Relóticos: cuentos pequeños para gente grande VI

De parte un San Valentín inclasificado

Amor, un lunes

Abrí  finalmente la puerta de casa. Quince minutos de metro jamás me habían pesado tanto. No podía seguir en aquel trabajo, tenía el alma agotada. Me pesaba el cuerpo y me dolían los pies, hinchados como un par de ballenas en  elegantes jarrones de flores. Subí las escaleras hacia casa, escalón a escalón, grito ahogado tras grito ahogado. Abrí, cerré la puerta al fin. Se me derrumbaban las lágrimas.

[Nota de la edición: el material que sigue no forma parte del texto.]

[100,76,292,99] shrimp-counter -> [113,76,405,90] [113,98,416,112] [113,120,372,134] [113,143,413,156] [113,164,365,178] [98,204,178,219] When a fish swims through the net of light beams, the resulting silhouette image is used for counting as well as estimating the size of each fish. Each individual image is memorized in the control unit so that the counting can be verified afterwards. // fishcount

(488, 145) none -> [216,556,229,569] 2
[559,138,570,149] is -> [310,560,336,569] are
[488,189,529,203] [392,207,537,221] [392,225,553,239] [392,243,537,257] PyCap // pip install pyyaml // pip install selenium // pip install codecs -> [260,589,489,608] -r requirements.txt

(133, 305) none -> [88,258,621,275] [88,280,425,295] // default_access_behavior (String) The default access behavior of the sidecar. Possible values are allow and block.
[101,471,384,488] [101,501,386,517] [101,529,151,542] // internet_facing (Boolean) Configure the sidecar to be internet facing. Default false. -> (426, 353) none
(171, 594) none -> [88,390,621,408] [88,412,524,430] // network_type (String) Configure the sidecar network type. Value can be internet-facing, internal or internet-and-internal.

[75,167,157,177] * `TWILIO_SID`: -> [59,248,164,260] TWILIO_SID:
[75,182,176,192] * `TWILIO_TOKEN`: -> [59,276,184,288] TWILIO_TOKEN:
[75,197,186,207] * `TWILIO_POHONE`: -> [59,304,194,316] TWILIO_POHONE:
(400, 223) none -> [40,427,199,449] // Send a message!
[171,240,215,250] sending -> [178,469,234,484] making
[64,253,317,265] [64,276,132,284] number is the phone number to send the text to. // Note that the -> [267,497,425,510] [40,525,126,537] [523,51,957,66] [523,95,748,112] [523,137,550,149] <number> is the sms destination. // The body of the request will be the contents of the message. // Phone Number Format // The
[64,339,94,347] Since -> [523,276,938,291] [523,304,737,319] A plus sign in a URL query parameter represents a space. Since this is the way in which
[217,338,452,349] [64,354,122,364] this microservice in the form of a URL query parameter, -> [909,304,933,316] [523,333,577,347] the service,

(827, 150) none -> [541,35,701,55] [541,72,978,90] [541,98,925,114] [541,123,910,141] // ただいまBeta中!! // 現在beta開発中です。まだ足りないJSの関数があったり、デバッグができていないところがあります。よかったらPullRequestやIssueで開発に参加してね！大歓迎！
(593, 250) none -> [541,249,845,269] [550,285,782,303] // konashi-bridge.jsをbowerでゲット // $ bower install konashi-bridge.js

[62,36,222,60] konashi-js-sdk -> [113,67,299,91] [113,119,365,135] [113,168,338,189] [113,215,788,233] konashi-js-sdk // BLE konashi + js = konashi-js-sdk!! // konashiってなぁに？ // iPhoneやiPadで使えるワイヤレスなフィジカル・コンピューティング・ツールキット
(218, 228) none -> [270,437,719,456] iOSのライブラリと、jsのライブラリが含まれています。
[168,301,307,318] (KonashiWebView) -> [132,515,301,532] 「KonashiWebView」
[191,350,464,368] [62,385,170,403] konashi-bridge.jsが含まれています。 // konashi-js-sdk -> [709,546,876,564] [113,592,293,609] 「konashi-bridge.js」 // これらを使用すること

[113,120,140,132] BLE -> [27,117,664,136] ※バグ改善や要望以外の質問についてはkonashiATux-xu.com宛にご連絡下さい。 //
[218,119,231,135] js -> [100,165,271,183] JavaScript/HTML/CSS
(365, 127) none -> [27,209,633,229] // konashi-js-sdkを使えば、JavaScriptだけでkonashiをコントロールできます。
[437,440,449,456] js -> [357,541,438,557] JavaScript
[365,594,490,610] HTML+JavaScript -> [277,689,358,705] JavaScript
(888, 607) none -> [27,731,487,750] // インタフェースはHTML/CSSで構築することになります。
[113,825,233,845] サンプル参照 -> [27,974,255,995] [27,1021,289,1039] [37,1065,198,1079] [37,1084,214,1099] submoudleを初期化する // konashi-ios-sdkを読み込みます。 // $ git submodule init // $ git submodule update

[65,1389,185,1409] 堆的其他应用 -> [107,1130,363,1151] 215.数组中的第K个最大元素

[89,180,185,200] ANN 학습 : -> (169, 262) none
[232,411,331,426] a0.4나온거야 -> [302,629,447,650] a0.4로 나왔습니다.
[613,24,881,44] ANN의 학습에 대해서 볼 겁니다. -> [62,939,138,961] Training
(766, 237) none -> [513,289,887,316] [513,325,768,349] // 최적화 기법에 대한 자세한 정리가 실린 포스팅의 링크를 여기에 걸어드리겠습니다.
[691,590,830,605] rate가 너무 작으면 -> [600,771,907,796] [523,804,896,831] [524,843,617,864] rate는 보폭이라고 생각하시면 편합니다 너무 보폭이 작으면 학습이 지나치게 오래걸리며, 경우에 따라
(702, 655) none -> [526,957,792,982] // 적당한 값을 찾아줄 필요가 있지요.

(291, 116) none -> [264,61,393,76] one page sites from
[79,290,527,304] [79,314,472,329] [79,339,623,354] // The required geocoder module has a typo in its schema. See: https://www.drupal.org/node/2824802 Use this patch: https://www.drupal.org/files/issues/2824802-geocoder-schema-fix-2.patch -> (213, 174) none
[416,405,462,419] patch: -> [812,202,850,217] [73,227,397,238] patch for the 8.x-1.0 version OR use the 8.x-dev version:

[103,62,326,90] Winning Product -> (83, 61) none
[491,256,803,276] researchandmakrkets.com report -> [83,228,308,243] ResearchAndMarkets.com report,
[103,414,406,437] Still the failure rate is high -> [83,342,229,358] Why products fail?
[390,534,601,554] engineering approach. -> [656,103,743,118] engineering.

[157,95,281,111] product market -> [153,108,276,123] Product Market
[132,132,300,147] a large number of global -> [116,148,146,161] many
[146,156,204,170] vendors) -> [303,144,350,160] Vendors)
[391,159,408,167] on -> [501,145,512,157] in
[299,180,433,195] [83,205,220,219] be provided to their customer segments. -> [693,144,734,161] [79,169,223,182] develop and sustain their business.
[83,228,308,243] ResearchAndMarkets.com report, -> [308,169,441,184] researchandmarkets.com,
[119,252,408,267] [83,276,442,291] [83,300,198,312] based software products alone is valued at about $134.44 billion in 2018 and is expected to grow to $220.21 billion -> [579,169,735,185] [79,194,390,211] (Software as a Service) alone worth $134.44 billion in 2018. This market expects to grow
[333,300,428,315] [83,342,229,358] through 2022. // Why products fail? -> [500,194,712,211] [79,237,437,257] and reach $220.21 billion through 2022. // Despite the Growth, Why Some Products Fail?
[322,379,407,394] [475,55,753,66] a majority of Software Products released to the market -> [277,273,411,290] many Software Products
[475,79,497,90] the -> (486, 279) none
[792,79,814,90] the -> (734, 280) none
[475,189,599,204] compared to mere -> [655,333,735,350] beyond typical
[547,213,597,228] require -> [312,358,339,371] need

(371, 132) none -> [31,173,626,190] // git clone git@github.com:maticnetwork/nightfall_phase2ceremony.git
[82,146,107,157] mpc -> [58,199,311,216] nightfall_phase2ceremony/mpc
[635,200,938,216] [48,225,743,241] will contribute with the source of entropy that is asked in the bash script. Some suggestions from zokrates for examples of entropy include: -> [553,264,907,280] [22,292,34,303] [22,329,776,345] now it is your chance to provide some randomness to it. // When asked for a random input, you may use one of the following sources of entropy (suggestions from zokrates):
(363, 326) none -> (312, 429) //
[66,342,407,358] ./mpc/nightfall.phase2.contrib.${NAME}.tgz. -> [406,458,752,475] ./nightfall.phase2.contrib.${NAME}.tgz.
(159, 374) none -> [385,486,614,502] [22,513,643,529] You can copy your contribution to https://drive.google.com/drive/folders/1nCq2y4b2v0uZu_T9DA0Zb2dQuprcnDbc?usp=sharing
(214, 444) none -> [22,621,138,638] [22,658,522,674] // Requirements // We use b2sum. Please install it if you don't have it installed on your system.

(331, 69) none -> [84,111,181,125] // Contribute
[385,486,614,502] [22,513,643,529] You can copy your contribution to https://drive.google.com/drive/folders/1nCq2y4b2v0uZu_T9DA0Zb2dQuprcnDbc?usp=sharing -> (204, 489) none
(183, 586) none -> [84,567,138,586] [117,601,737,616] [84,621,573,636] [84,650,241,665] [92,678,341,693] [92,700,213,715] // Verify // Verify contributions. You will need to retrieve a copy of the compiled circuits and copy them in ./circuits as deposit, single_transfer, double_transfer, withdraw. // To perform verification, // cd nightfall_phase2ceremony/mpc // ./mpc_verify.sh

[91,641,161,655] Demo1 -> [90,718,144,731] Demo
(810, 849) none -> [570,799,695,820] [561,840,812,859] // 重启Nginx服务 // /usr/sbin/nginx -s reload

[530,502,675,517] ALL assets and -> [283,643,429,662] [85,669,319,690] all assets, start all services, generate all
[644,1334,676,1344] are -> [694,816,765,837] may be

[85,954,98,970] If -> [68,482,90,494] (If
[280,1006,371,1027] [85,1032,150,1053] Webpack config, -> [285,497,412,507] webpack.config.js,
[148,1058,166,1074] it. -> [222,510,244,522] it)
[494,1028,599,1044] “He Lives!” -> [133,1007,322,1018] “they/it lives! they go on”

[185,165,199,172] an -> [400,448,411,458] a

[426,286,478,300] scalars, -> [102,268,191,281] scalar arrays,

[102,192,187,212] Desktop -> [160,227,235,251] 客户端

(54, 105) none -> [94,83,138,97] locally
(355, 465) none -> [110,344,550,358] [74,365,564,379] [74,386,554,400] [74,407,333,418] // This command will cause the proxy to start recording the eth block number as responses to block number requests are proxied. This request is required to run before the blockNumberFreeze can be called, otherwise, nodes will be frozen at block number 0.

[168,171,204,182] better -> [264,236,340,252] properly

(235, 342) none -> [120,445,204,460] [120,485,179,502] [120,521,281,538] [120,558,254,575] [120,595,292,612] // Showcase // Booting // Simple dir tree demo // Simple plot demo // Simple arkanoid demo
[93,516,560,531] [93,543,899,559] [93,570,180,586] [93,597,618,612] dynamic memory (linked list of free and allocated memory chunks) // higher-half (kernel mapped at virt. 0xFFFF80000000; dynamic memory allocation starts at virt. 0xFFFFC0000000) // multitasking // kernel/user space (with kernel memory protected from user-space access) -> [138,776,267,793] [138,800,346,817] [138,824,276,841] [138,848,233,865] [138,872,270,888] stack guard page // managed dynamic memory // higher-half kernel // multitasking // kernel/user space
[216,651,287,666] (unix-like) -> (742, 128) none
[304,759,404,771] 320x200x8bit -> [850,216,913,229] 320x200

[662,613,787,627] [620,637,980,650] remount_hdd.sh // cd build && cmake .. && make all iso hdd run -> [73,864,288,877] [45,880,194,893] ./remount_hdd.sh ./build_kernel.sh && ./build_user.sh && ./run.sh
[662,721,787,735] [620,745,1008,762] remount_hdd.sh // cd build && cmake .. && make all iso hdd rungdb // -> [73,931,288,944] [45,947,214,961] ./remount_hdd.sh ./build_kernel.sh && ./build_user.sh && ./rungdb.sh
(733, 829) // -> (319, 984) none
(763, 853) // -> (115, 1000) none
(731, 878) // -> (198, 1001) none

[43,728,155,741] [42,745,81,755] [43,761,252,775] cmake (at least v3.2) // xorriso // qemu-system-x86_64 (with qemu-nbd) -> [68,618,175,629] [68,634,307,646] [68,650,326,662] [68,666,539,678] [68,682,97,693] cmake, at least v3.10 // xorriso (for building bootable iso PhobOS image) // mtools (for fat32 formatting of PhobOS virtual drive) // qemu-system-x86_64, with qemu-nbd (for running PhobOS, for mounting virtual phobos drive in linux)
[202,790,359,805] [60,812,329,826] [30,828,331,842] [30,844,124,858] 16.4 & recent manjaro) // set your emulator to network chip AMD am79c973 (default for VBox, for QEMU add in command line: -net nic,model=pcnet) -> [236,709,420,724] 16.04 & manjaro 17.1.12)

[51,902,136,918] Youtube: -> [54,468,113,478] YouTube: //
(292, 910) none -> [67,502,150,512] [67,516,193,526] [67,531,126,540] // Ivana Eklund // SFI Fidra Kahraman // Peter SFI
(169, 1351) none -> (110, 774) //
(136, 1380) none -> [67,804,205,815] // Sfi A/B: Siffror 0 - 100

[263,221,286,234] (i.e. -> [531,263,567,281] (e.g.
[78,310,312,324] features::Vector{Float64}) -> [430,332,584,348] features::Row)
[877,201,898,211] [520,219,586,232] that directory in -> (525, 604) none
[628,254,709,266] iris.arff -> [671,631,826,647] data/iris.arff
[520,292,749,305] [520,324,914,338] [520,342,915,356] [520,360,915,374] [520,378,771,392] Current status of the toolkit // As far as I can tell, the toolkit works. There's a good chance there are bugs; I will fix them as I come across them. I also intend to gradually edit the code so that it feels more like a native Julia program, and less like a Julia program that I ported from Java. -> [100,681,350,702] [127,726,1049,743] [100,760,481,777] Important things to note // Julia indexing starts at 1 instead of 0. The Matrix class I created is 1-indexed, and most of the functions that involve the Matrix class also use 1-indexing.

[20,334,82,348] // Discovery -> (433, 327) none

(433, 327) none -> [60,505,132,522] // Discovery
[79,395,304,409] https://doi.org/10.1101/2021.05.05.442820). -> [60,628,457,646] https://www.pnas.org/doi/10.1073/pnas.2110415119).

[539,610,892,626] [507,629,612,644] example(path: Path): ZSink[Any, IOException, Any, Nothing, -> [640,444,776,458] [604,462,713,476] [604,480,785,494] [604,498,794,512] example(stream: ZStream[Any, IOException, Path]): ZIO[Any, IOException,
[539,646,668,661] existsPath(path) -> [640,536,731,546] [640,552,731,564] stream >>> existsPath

Había luz en la cocina. Él estaba allí. Ese sentimiento tan inefable que sólo se puede nombrar con una palabra: amor. Mi amor estaba preparando la cena para dos. Apagó el fuego y me besó con sabor a cebolla. Ácidas y picantes sus manos. Siguió el curso de mis lágrimas con la yema de los dedos. Del párpado al ala de la nariz, hacia arriba, hacia abajo hasta  la comisura de mis labios húmedos. Siguió por el mentón, su dedo de sal detrás de mi río de lágrimas perdidas por mi cuello hasta mi pezón. Tomó mi cabeza entre sus manos. Su boca y mi boca se enredaban en olas de mar salado, ajo, tomate y cilantro.

Se acercó al lóbulo de mi oreja y apoyó sus labios al borde de mi nuca: - mi amor, mi amor.

Mientras caía mi jersey, desabrochaba mi pena y deslizaba mi blusa. Se derribaba mi temor, desobedecía la tristeza. Se desgranaba mi collar entre el sujetador y se desplomaba mi desdicha. Despacio. Desmenuzaba mi falda, se  desordenaban las medias y despistadas alzaban el vuelo. Desvariados despropósitos se desperdigaban. Mis braguitas y mil palomas blancas. Su deseo en mi sexo junto a su mano cálida. Mis zapatos se desprendieron desparejos. Estaba desnuda. Me arropó.

-          Desvísteme.

Dulce designio. A cada centímetro, un beso. El amor nos cabía entero. Su piel iba rozando la mía y nos anudábamos y su cuello en el mío y sus pezones y mis pechos, su ombligo, su sexo acariciando mi cuerpo. Me recorría dibujando flores y pájaros, peces de mil colores libres, salvajes, amándose. Nuestras manos y bocas buscándose, arropándose, lamiéndose y cubriéndose.

Nos tumbamos en el pasillo. El suelo estaba tan frío y desierto, nos abrazamos aún más. Sólo queríamos penetrarnos. Deseaba tanto su sexo dentro de mí, su lengua dentro de mí, sus manos en mí. Él se tomaba su tiempo mientras yo comenzaba a gemir repetidamente: -penétrame, penétrame. 

Nadie ganaba, nadie perdía. Ambos  deseábamos poseernos. Deslicé su mano hasta mi vagina empapada. Sumergía sus dedos y rodeaba mi clítoris haciendo una delicada presión que me llenaba de escalofríos. Tomé su mano de la muñeca y la fui introduciendo dentro mío mientras notaba su pene completamente erecto rozando mi muslo. Comencé a cerrar las piernas y a introducir mi lengua en su boca. Me movía al ritmo de mi respiración inmensa. Nos acunábamos el uno entre el otro. Él, luego,  estiró mis manos hacia atrás, las sostuvo con las suyas. Nos detuvimos a mirarnos un segundo eterno mientras él introducía su miembro y yo enmudecía.